══ Exercise materials ══
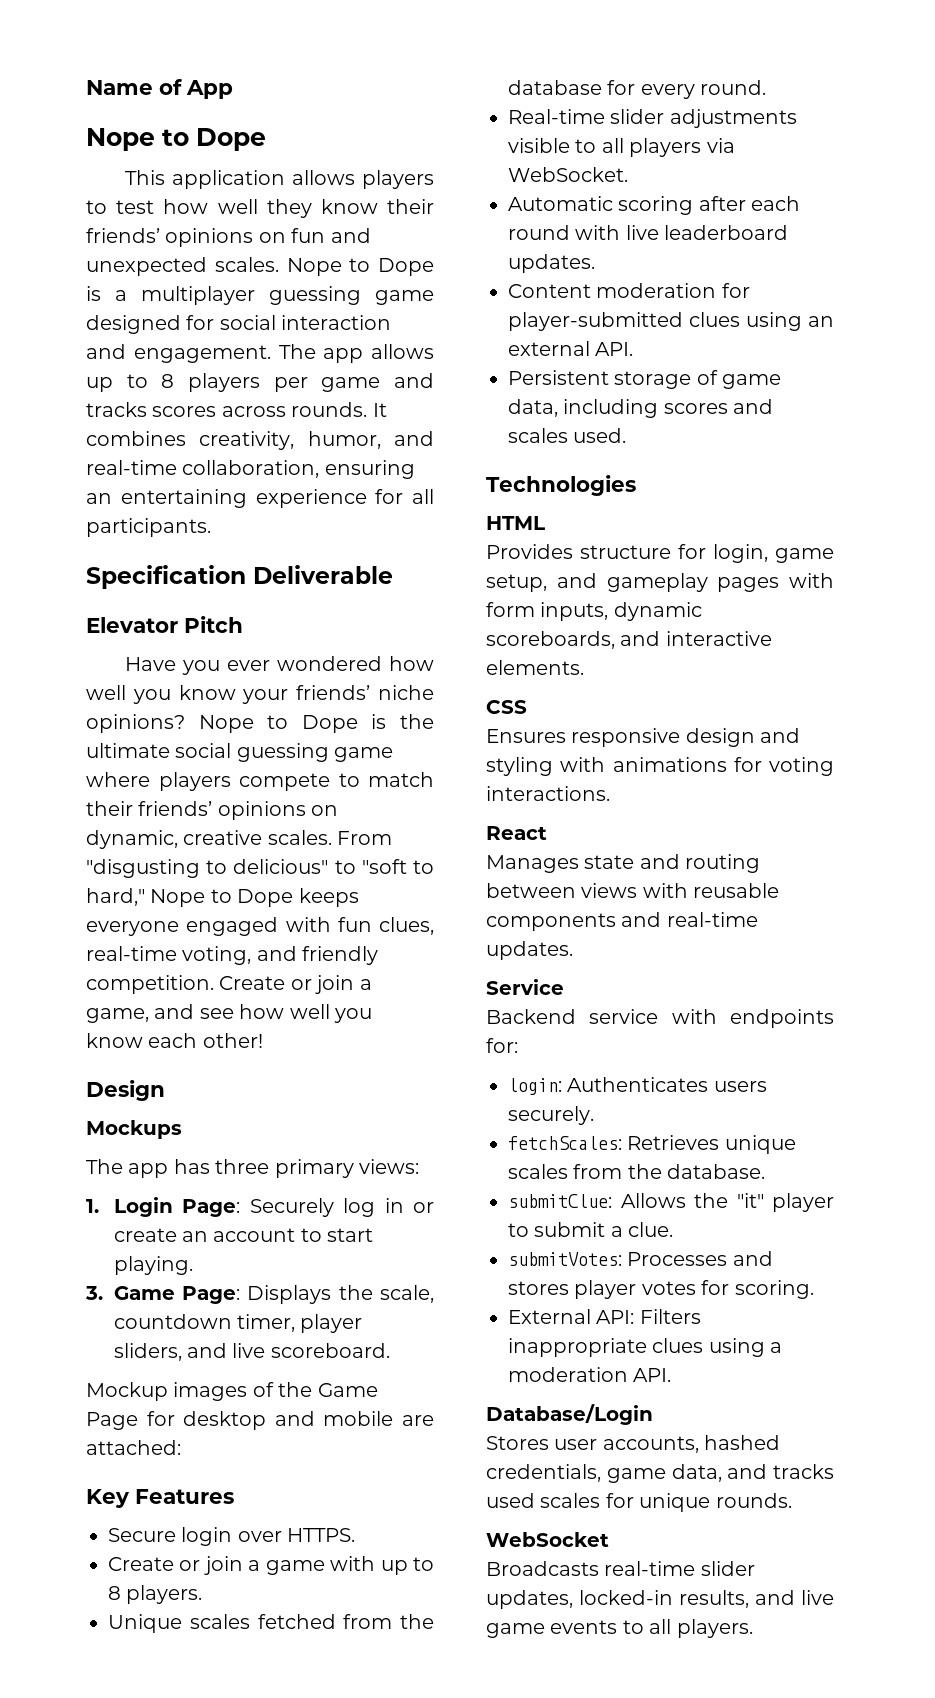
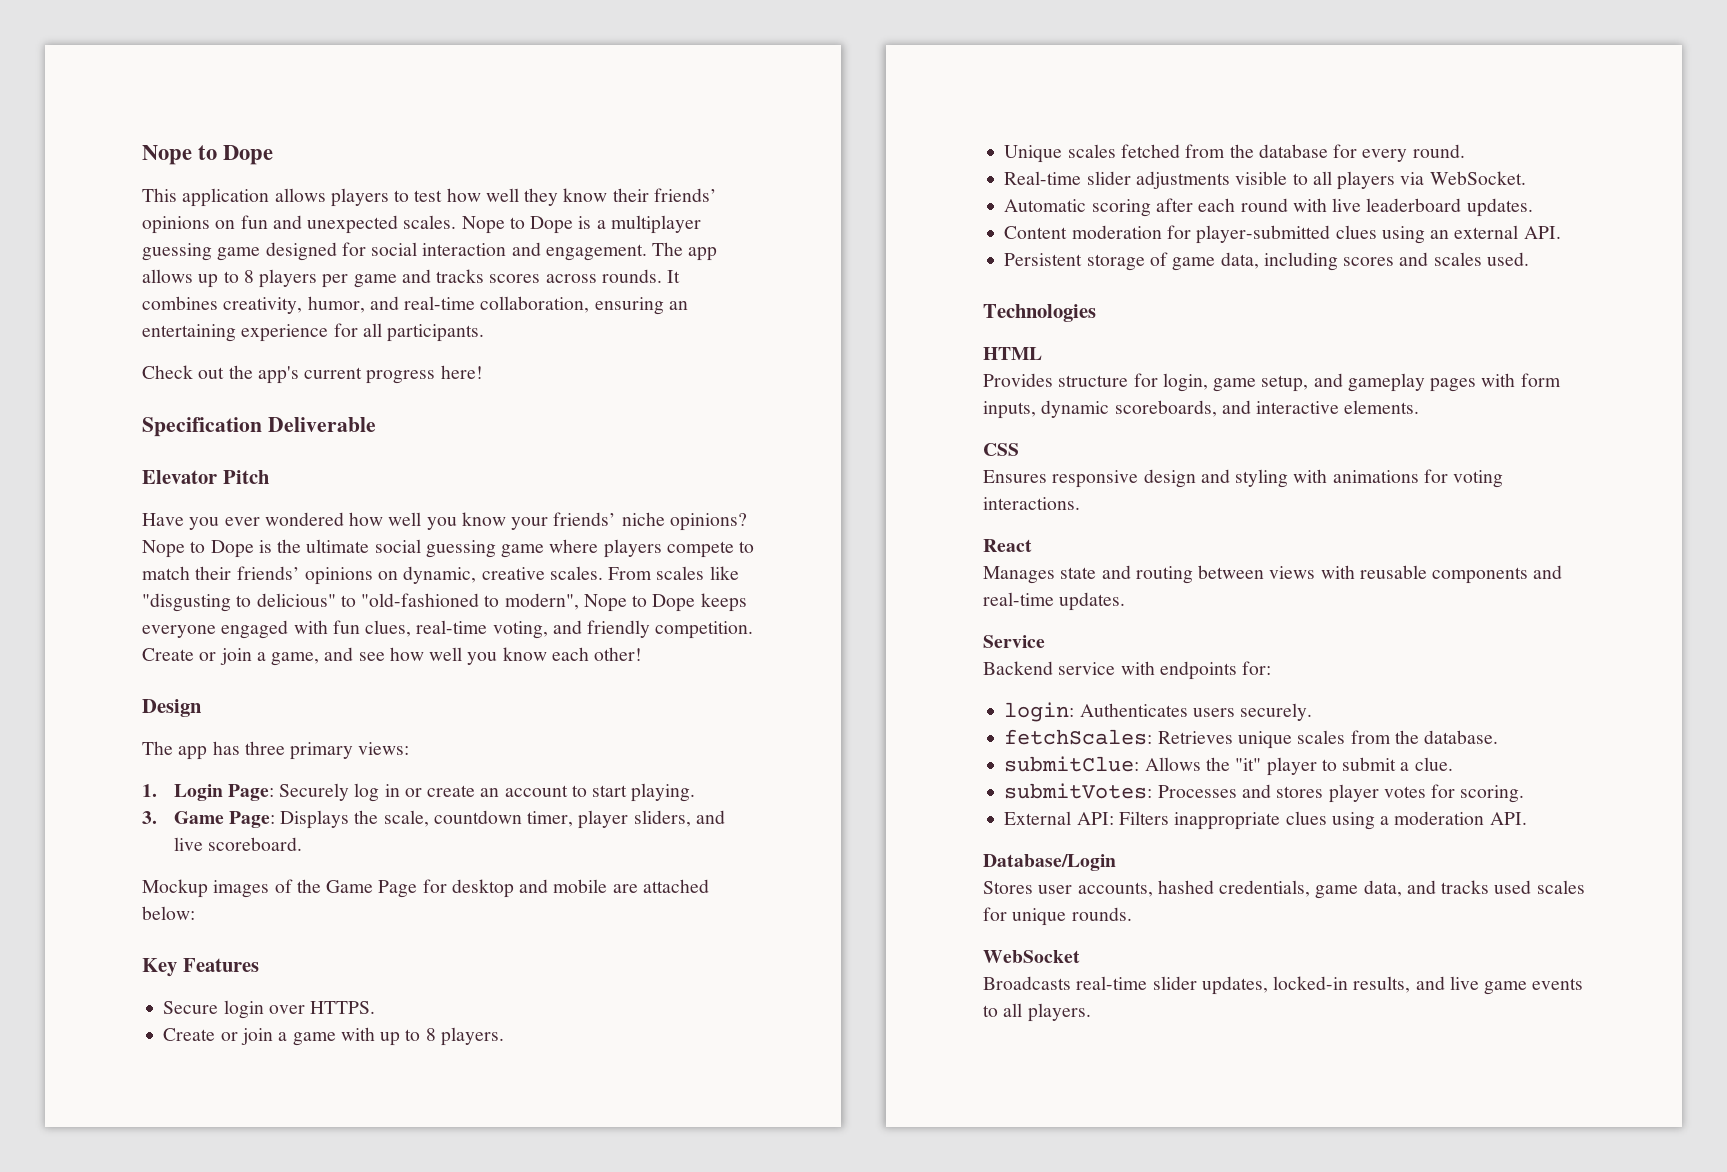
- Name of App
+ Check out the app's current progress here!
- From "disgusting to delicious" to "soft to hard," Nope to Dope keeps everyone engaged with fun clues, real-time voting, and friendly competition.
+ From scales like "disgusting to delicious" to "old-fashioned to modern", Nope to Dope keeps everyone engaged with fun clues, real-time voting, and friendly competition.
- Mockups
- Mockup images of the Game Page for desktop and mobile are attached:
+ Mockup images of the Game Page for desktop and mobile are attached below:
═══
▶ _Action item_
Where in the records does the word "mobile" appear? Copy each line that holds it.

▶ _Written response_
- Mockup images of the Game Page for desktop and mobile are attached:
+ Mockup images of the Game Page for desktop and mobile are attached below:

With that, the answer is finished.